Condamnation de l'union de la gauche ? Les résultats des cantonales de l'agglomération disent plutôt le contraire. Dans le canton de Saint-Nazaire - Centre, l'adjoint PS Gérard Mauduit fait mieux
qu'en 2001 au premier tour, 47,43 au lieu de 32,98, avec il est vrai moins de candidats, et un peu moins bien au second). A Saint-Nazaire - Ouest, le Vert Gilles Denigot (ancien leader
syndical des dockers, contesté par une partie du PCF local, et membre lui aussi de la majorité municipale sortante) succède à la socialiste Marie-Odile Bouillé (élue député en 2007) avec
65,89 % des voix au second tour.
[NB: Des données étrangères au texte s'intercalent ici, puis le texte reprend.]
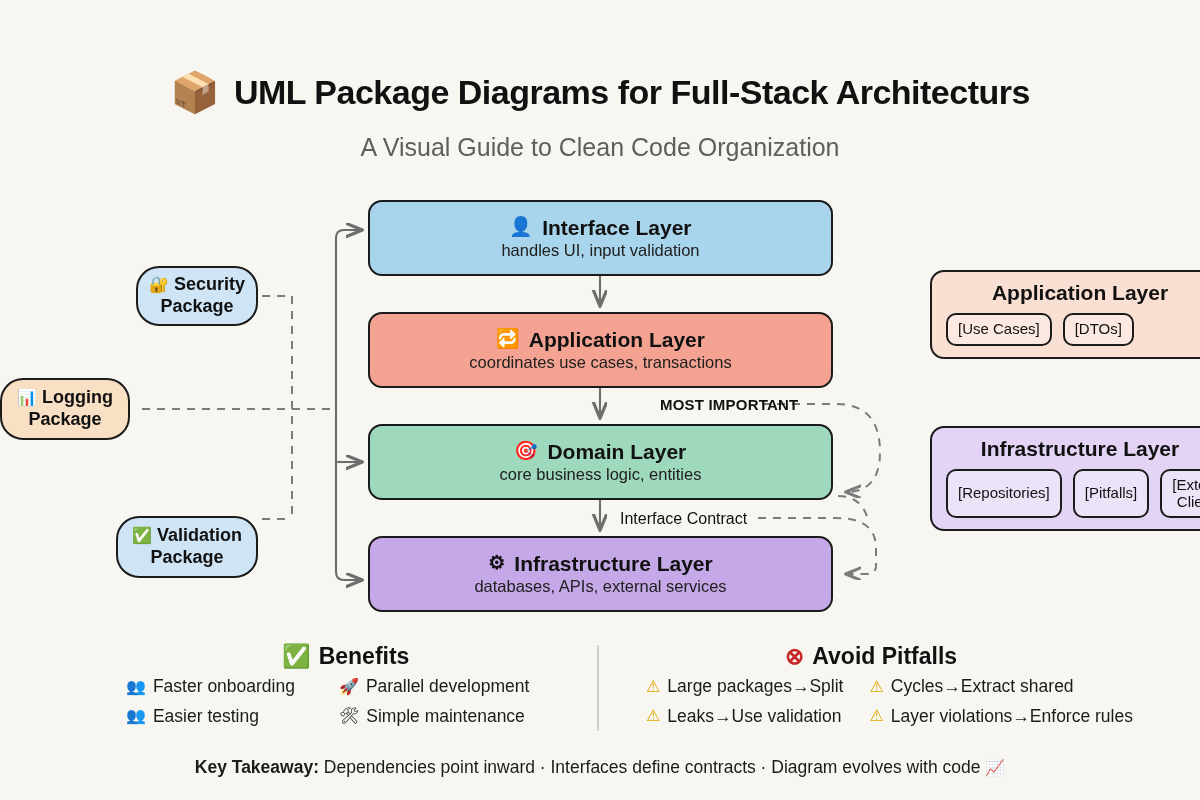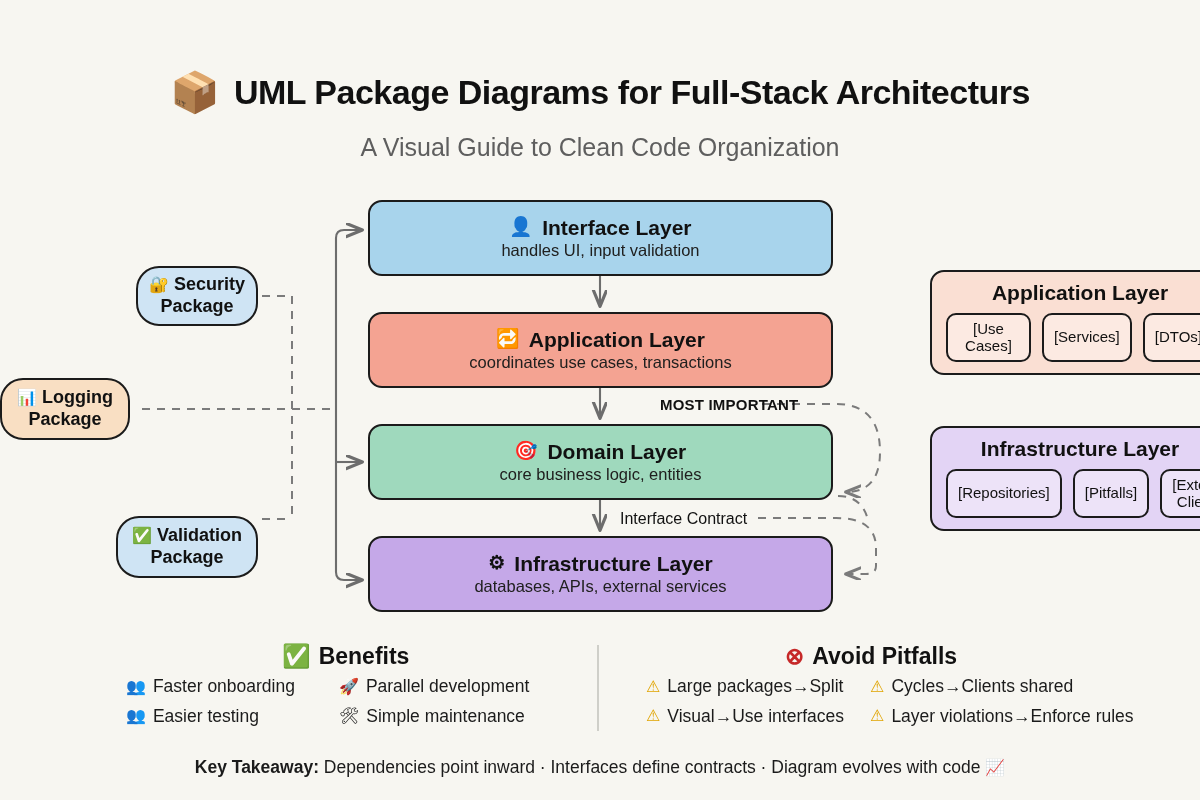--- a/index.html
+++ b/index.html
@@ -212,7 +212,6 @@
     <div class="panel-title">Application Layer</div>
     <div class="chip-row">
       <div class="chip">[Use Cases]</div>
-      <div class="chip">[Services]</div>
       <div class="chip">[DTOs]</div>
     </div>
   </div>

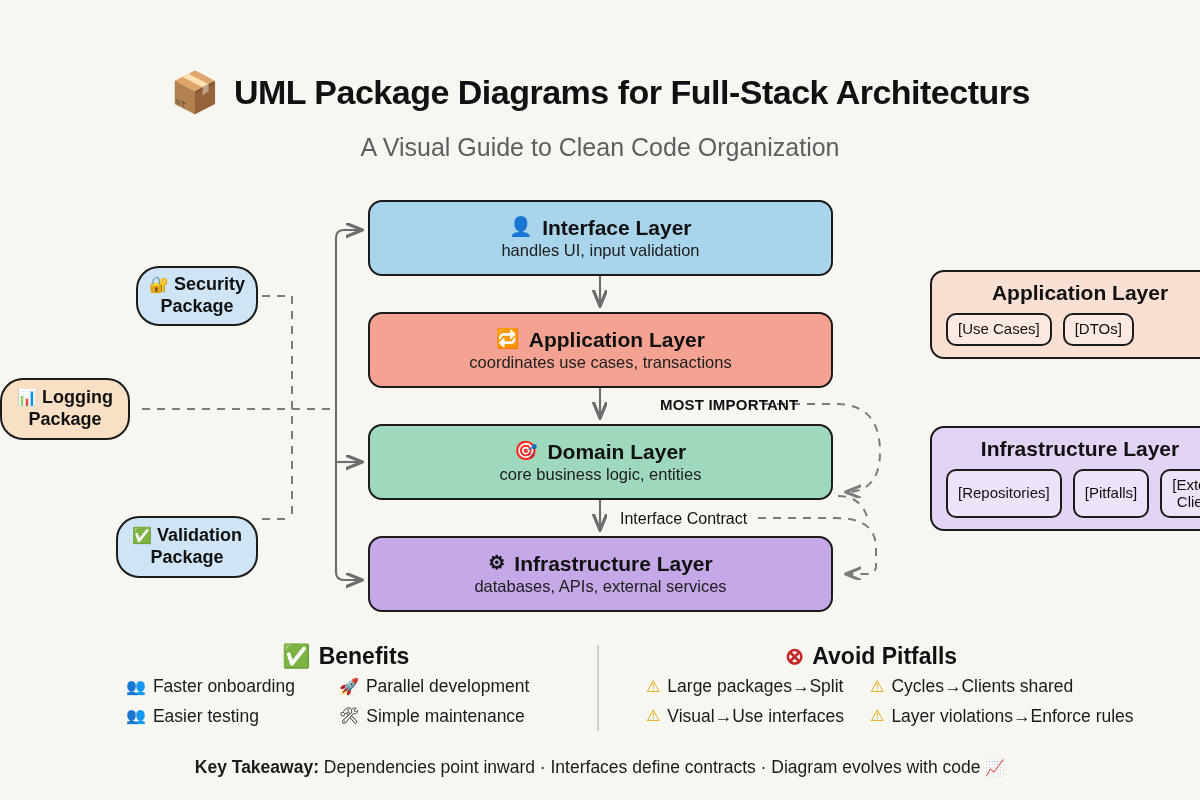--- a/index.html
+++ b/index.html
@@ -262,7 +262,7 @@
     </div>
     <div class="btm-item">
       <span class="ic" style="color:#e0a400;">⚠</span>
-      <span>Cycles→Clients shared</span>
+      <span>Cycles→Extract shared</span>
     </div>
     <div class="btm-item">
       <span class="ic" style="color:#e0a400;">⚠</span>

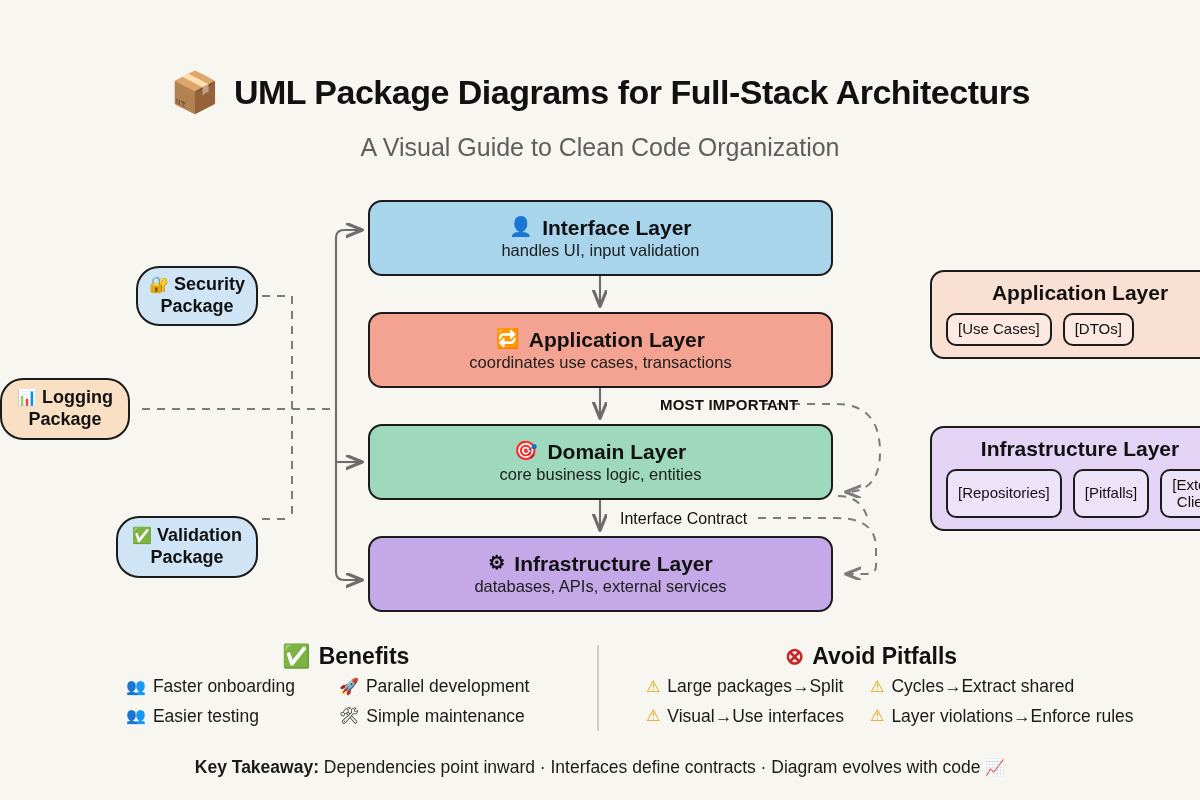--- a/index.html
+++ b/index.html
@@ -266,7 +266,7 @@
     </div>
     <div class="btm-item">
       <span class="ic" style="color:#e0a400;">⚠</span>
-      <span>Visual→Use interfaces</span>
+      <span>Leaks→Use validation</span>
     </div>
     <div class="btm-item">
       <span class="ic" style="color:#e0a400;">⚠</span>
Dans le canton voisin de Montoir-de-Bretagne, l'union permet au PCF (Roger David) de conserver le canton, malgré la tentative d'une dissidente PS
de s'engouffrer dans la brèche ouverte par la retraite de Jean-Louis Le Corre.
A l'évidence, le choix de l'union reste celui de la population dans l'agglomération nazairienne, mais le résultat municipal nazairien traduit un désenchantement certain vis-à-vis de
l'équipe en place, des attentes déçues, qui se sont aussi traduites par la présence de quatre listes au second tour, évitée en 2001. Le score personnel de Damien Perrotin au premier
tour dans le canton de Montoir-de-Bretagne (3,33 %) n'invalide pas les souhaits de participation en bonne place aux listes d'union.
les raisons du recul (qui coûte à l'UDB un élu possible à Saint-Nazaire) sont peut être au contraire à chercher du côté d'une ouverture parcimonieuse, ou nulle comme à Pornichet, et pas seulement
le jour du scrutin ou pour la constitution des listes. L'abstention (plus de 46 % aux deux tours dans la commune) invite elle aussi à réexaminer en profondeur les forces et les
faiblesses de la gauche municipale nazairienne.